Friday, November 18, 2005
It is true that the Bible teaches in Proverbs, "Lean not unto thine own understanding." (See this earlier post for my take on this verse.) There is great wisdom -- indeed, ultimate Truth -- contained in the Bible, and familiarity with Scripture is essential for being able to tell the difference between the two competing signals in our mind, as evil frequently succeeds by disguising itself as good. (This is how prejudice works; people justify their hatred, which is evil, by somehow coming to the conclusion that this is what God wants.)
But the Bible's explicit texts cannot be our only resource. For one thing, you can almost always find at least one verse to contradict another, depending on how you interpret them.

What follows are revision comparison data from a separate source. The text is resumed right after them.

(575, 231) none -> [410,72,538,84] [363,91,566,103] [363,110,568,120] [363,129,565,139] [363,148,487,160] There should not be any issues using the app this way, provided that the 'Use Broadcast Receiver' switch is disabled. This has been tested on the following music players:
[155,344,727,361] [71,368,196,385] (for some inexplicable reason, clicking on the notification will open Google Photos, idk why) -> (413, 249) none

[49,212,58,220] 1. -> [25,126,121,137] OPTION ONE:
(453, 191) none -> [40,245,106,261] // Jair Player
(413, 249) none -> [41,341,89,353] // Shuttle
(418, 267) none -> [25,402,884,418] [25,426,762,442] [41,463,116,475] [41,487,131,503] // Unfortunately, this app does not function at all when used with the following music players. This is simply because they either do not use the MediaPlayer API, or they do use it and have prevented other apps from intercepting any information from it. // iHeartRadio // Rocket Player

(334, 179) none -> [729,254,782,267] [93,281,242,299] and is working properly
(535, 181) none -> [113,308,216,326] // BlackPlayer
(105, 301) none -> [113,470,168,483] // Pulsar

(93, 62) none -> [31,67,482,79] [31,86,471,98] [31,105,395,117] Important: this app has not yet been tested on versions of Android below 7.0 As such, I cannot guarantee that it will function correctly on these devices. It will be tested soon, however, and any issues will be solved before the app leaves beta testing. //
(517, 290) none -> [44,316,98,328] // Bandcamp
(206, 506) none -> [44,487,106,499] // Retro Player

Which, of course, leads to another problem: a lot of people argue that the Bible says what it says, end of discussion, but the reality is that different people can look at the same verse and see different meanings. And that is not to say that one is wrong, but rather to suggest that ultimate Truth is more complex than some of us would like to believe.

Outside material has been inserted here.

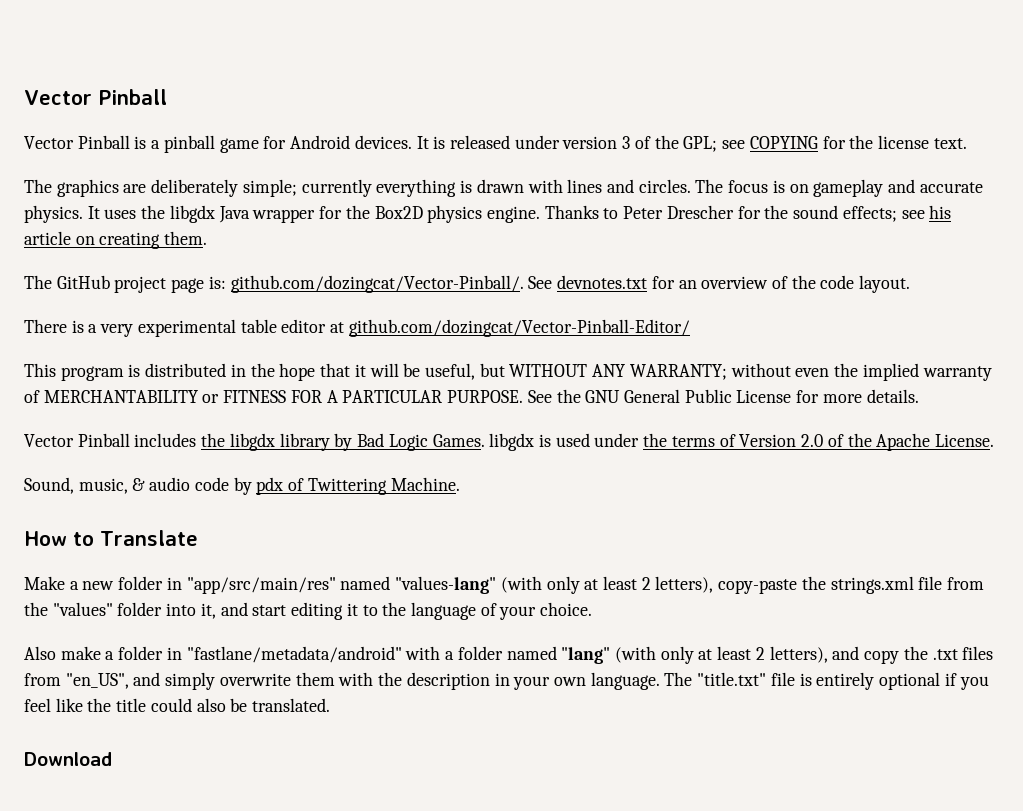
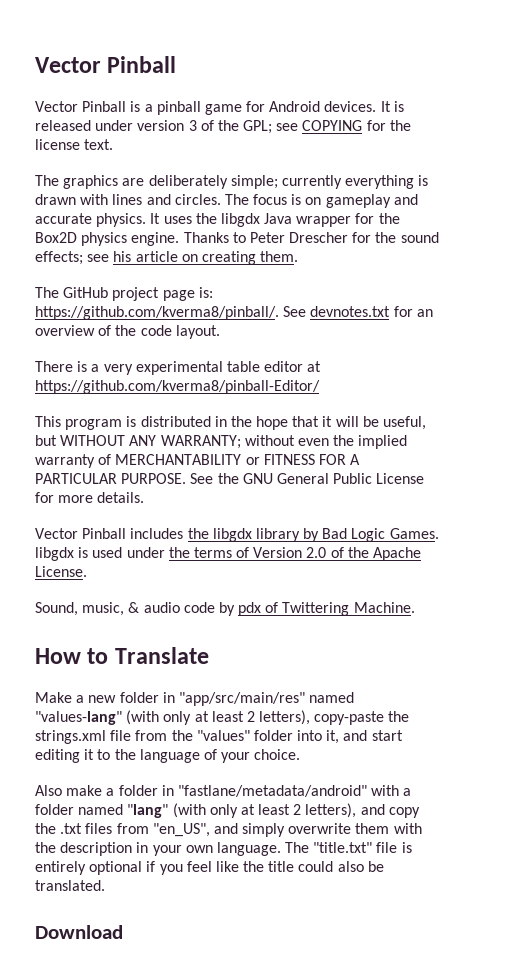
[230,275,524,293] github.com/dozingcat/Vector-Pinball/. -> [35,306,279,320] https://github.com/kverma8/pinball/.
[348,319,690,337] github.com/dozingcat/Vector-Pinball-Editor/ -> [35,380,320,394] https://github.com/kverma8/pinball-Editor/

One must also consider the source; in the fourth chapter of the Gospel of Matthew, Satan himself quotes Scripture to tempt Jesus. Scripture, taken out of context and wongly interpreted, can be dangerous and antithetical to God's will.
We must accept, as the noted atheist-gone-theologian C.S. Lewis wrote, that the Bible is not God. This is a shocking statement for many people to read.
I was reminded of this analogy this morning while I was reading an outstanding contribution to the New York Times Op-Ed page about the relationship between science and faith, and how natural disasters tend to bring out the religious crazies. It describes "the specific brand of faith that devalues reason and confers the mantle of infallible, absolute authority upon a leader or a book."
Lewis compared the Bible to a map of the Atlantic Ocean. The map is not the ocean, but it tells us a lot about the ocean, and it was put together by people who had extensive knowledge of the subject. Also, I might add that, as scientific advances are made, the map gets more accurate.
Jesus himself suggested that there are times when it's okay to let your own judgment override the Bible's instructions. According to the Gospel of Luke, the "lawyers and Pharisees" were outraged that Jesus healed a sick man on the Sabbath, since that seemed to constitute "work" and would therefore violate the commandment to "remember the Sabbath, and to keep it holy." Jesus replied, "Which of you, having a son or an ox that has fallen into a well, will not immediately pull him out on a sabbath day?"
They could not answer.
We need the map to help us figure out how to get where we're going, but God gave us a conscience and the ability to think for a reason.